Dataset items
>>>>

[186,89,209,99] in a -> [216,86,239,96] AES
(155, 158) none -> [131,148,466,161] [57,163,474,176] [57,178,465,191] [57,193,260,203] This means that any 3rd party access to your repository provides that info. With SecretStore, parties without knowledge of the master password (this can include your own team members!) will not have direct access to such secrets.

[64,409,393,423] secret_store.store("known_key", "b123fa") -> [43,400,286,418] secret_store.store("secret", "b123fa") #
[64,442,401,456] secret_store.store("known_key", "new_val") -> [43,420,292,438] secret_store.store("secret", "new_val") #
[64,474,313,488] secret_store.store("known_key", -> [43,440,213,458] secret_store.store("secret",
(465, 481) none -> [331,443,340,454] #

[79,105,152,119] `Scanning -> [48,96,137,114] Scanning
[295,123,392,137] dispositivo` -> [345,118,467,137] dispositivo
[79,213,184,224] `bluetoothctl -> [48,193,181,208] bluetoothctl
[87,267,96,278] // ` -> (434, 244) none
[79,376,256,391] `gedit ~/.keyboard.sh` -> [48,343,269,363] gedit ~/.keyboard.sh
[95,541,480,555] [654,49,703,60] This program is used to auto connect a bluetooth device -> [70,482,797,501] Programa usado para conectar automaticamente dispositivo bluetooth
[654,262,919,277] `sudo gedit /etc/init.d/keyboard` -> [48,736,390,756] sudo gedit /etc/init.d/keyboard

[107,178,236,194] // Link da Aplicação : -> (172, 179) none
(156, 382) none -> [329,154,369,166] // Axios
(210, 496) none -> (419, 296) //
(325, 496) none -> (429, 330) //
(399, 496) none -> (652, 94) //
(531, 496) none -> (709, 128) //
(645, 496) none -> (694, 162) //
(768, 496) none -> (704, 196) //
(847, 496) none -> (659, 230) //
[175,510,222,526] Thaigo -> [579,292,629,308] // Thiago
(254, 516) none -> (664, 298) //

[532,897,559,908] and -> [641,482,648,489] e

<<<<

- Assigned task: From the first line to the last, restate the data above exactly.

- Expected output:
[186,89,209,99] in a -> [216,86,239,96] AES
(155, 158) none -> [131,148,466,161] [57,163,474,176] [57,178,465,191] [57,193,260,203] This means that any 3rd party access to your repository provides that info. With SecretStore, parties without knowledge of the master password (this can include your own team members!) will not have direct access to such secrets.

[64,409,393,423] secret_store.store("known_key", "b123fa") -> [43,400,286,418] secret_store.store("secret", "b123fa") #
[64,442,401,456] secret_store.store("known_key", "new_val") -> [43,420,292,438] secret_store.store("secret", "new_val") #
[64,474,313,488] secret_store.store("known_key", -> [43,440,213,458] secret_store.store("secret",
(465, 481) none -> [331,443,340,454] #

[79,105,152,119] `Scanning -> [48,96,137,114] Scanning
[295,123,392,137] dispositivo` -> [345,118,467,137] dispositivo
[79,213,184,224] `bluetoothctl -> [48,193,181,208] bluetoothctl
[87,267,96,278] // ` -> (434, 244) none
[79,376,256,391] `gedit ~/.keyboard.sh` -> [48,343,269,363] gedit ~/.keyboard.sh
[95,541,480,555] [654,49,703,60] This program is used to auto connect a bluetooth device -> [70,482,797,501] Programa usado para conectar automaticamente dispositivo bluetooth
[654,262,919,277] `sudo gedit /etc/init.d/keyboard` -> [48,736,390,756] sudo gedit /etc/init.d/keyboard

[107,178,236,194] // Link da Aplicação : -> (172, 179) none
(156, 382) none -> [329,154,369,166] // Axios
(210, 496) none -> (419, 296) //
(325, 496) none -> (429, 330) //
(399, 496) none -> (652, 94) //
(531, 496) none -> (709, 128) //
(645, 496) none -> (694, 162) //
(768, 496) none -> (704, 196) //
(847, 496) none -> (659, 230) //
[175,510,222,526] Thaigo -> [579,292,629,308] // Thiago
(254, 516) none -> (664, 298) //

[532,897,559,908] and -> [641,482,648,489] e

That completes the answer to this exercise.